Further (and possibly more concerning), current challenges to replication in science imply a different set of problems that require a different set of solutions than the nominal provenance of software freedoms. Shallow replicability, the ability to run the code used in an analysis on the same data and achieve the same result, only ensures Stallman’s “Zeroth” freedom to run the program as you wish, for any purpose. More complicated concepts in deep replicability, involve the ability to transport ideas or conclusions from study to study; the “didactic relevance” [7] of a finding provides it with general relevance. This requires open science to be much more than push-button repeatability or open source; we must also *actively *ensure that software freedoms are accessable to other scientists. Thus, it is not enough to create open scientific software, we must also strengthen the open science community.
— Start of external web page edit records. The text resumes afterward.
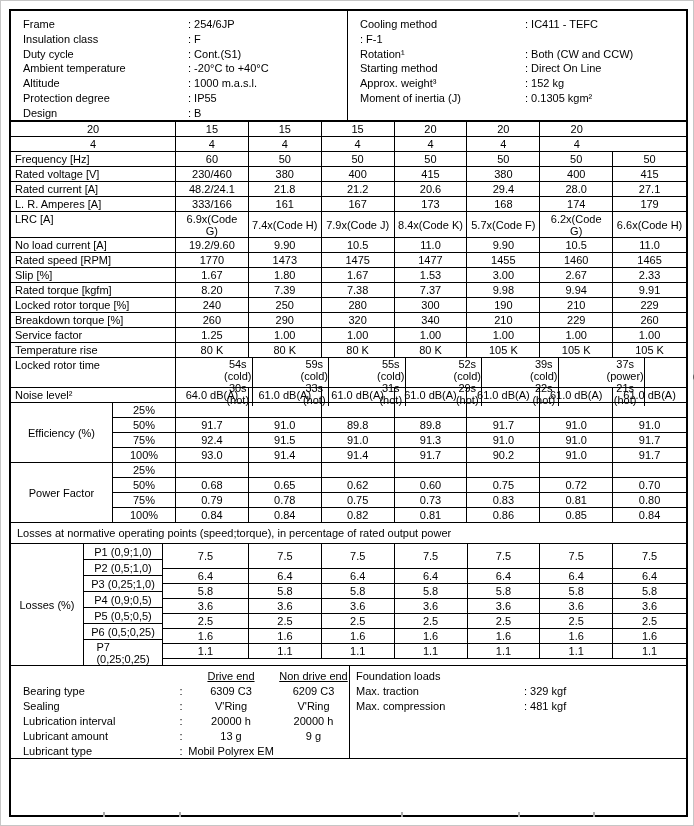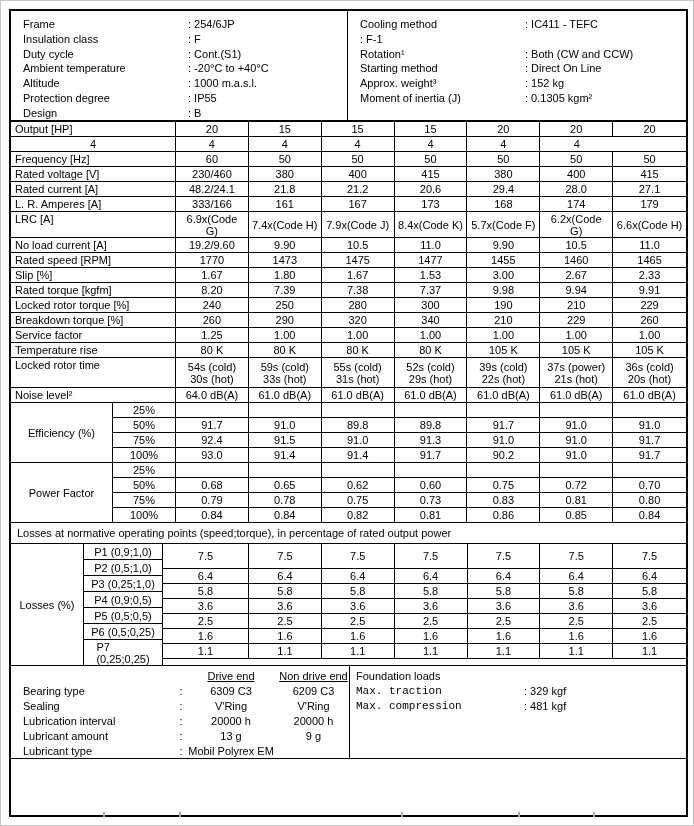--- a/index.html
+++ b/index.html
@@ -137,7 +137,6 @@
 
     <div>
         <div class="t-row">
-          <div class="t-label">Output [HP]</div>
           <div class="t-cell">20</div>
           <div class="t-cell">15</div>
           <div class="t-cell">15</div>

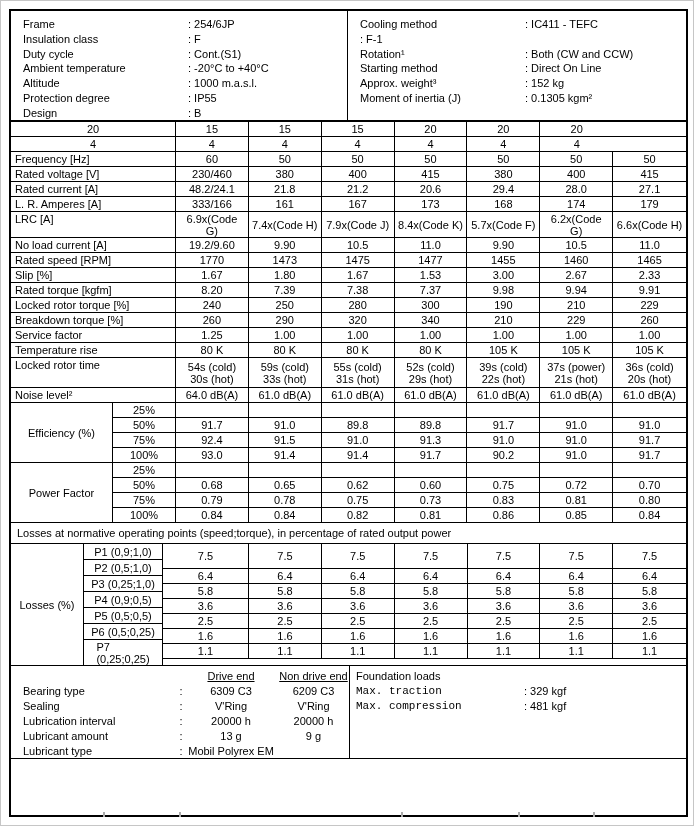--- a/index.html
+++ b/index.html
@@ -22,7 +22,7 @@
   .t-row{display:grid;grid-template-columns:165px repeat(7,1fr);
          height:15px;border-bottom:1px solid #000;box-sizing:border-box;}
   .t-row.h26{height:26px;}
-  .t-row.h30{height:30px;}
+  .t-row.h30{height:30px;gap:48px;}
   .t-label{border-right:1px solid #000;padding-left:4px;display:flex;align-items:center;box-sizing:border-box;}
   .h26 .t-label,.h30 .t-label{align-items:flex-start;padding-top:1px;}
   .t-cell{border-right:1px solid #000;display:flex;align-items:center;justify-content:center;

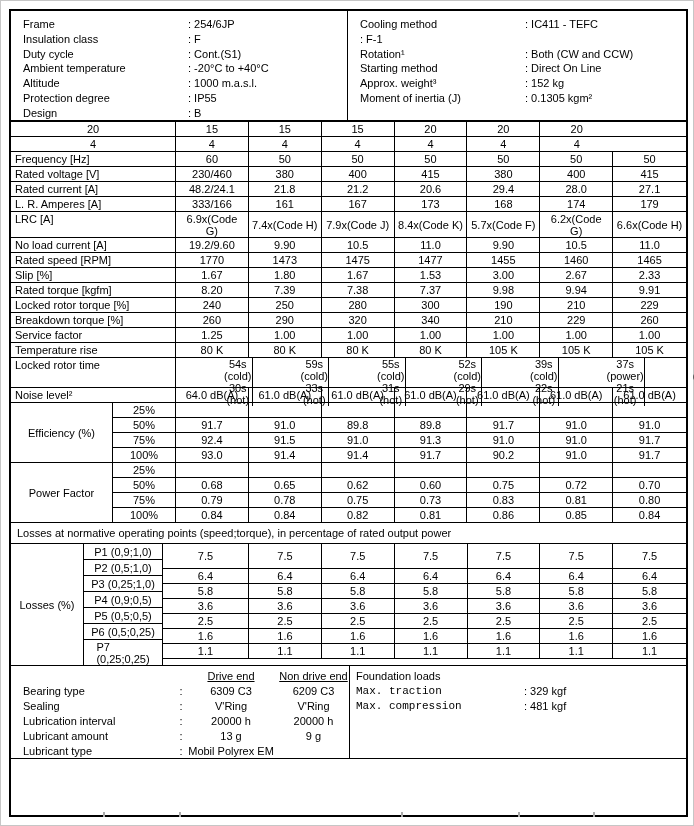--- a/index.html
+++ b/index.html
@@ -65,7 +65,7 @@
   .found{flex:1;padding:3px 0 0 6px;box-sizing:border-box;}
   .f-head{height:15px;line-height:15px;}
   .f-row{display:flex;height:15px;line-height:15px;}
-  .f-label{width:168px;flex:0 0 168px;font-family:Liberation Mono, monospace;}
+  .f-label{width:168px;flex:0 0 168px;}
 
   
   .footer-space{flex:1;position:relative;}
As a new Co-Maintainer of the Python Spatial Analysis Library, my colleagues and I have implemented practices for the cultivation & maintenance of an open source community of practice, united around common standards and agreements about code quality, style, and documentation. In this talk, I will discuss a few of the best practices we, as a project, have developed, including:
- Using a “developer contract” to provide consistency across aligned (but separate) projects.
- Instituting active, robust scientific code review for papers, programs, and pedagogical material.
- Creating easy, effective, and open technical spaces for contributors to write and maintain documentation for fellow developers.
- Building space, tools, and practices to help junior developers get invested and involved.
- Developing mentoring so interested users can eventually become developers themselves.
- Ensuring each problem is solved exactly one time.
- Providing simple, effective, and usable documentation for external scientific users.
The practices we have developed are, by no means, the only ones possible for open replicable science. However, we hope that by sharing them with Workshop 3: Strategic Plan & Governance of GSI, we can instil the important message, that open science is not enough to ensure reproducible science; we also must have a sustainable & open scientific community.
[1] Open Source Initiative, The Open Source Definition. https://opensource.org/osd. Accessed: 9 October, 2018
[2] Stallman, Richard. *What is Free Software? *https://www.gnu.org/philosophy/free-sw.en.html Accessed: 9 October, 2018
[3] Rey, Sergio J. and Luc Anselin, “PySAL: A Python Library of Spatial Analytical Methods,” The Review of Regional Studies 37, no. 1 (2007): 5–27;
[4] Rey, Sergio J. “Open regional science.” The Annals of Regional Science 52, no. 3 (2014): 825-837.
[5] Rey, Sergio J. “Show Me the Code: Spatial Analysis and Open Source,” Journal of Geographical Systems 11, no. 2 (June 2009): 191–207, https://doi.org/10.1007/s10109-009-0086-8;
[6] Rey, Sergio J. et al., “Open Geospatial Analytics with PySAL,” International Journal of Geo-Information 4 (2015): 815–836.
[7] Johnston, Ron. “On the Nature of Explanation in Human Geography,” Transactions of the Institute of British Geographers 5, no. 4 (1980): 402–412.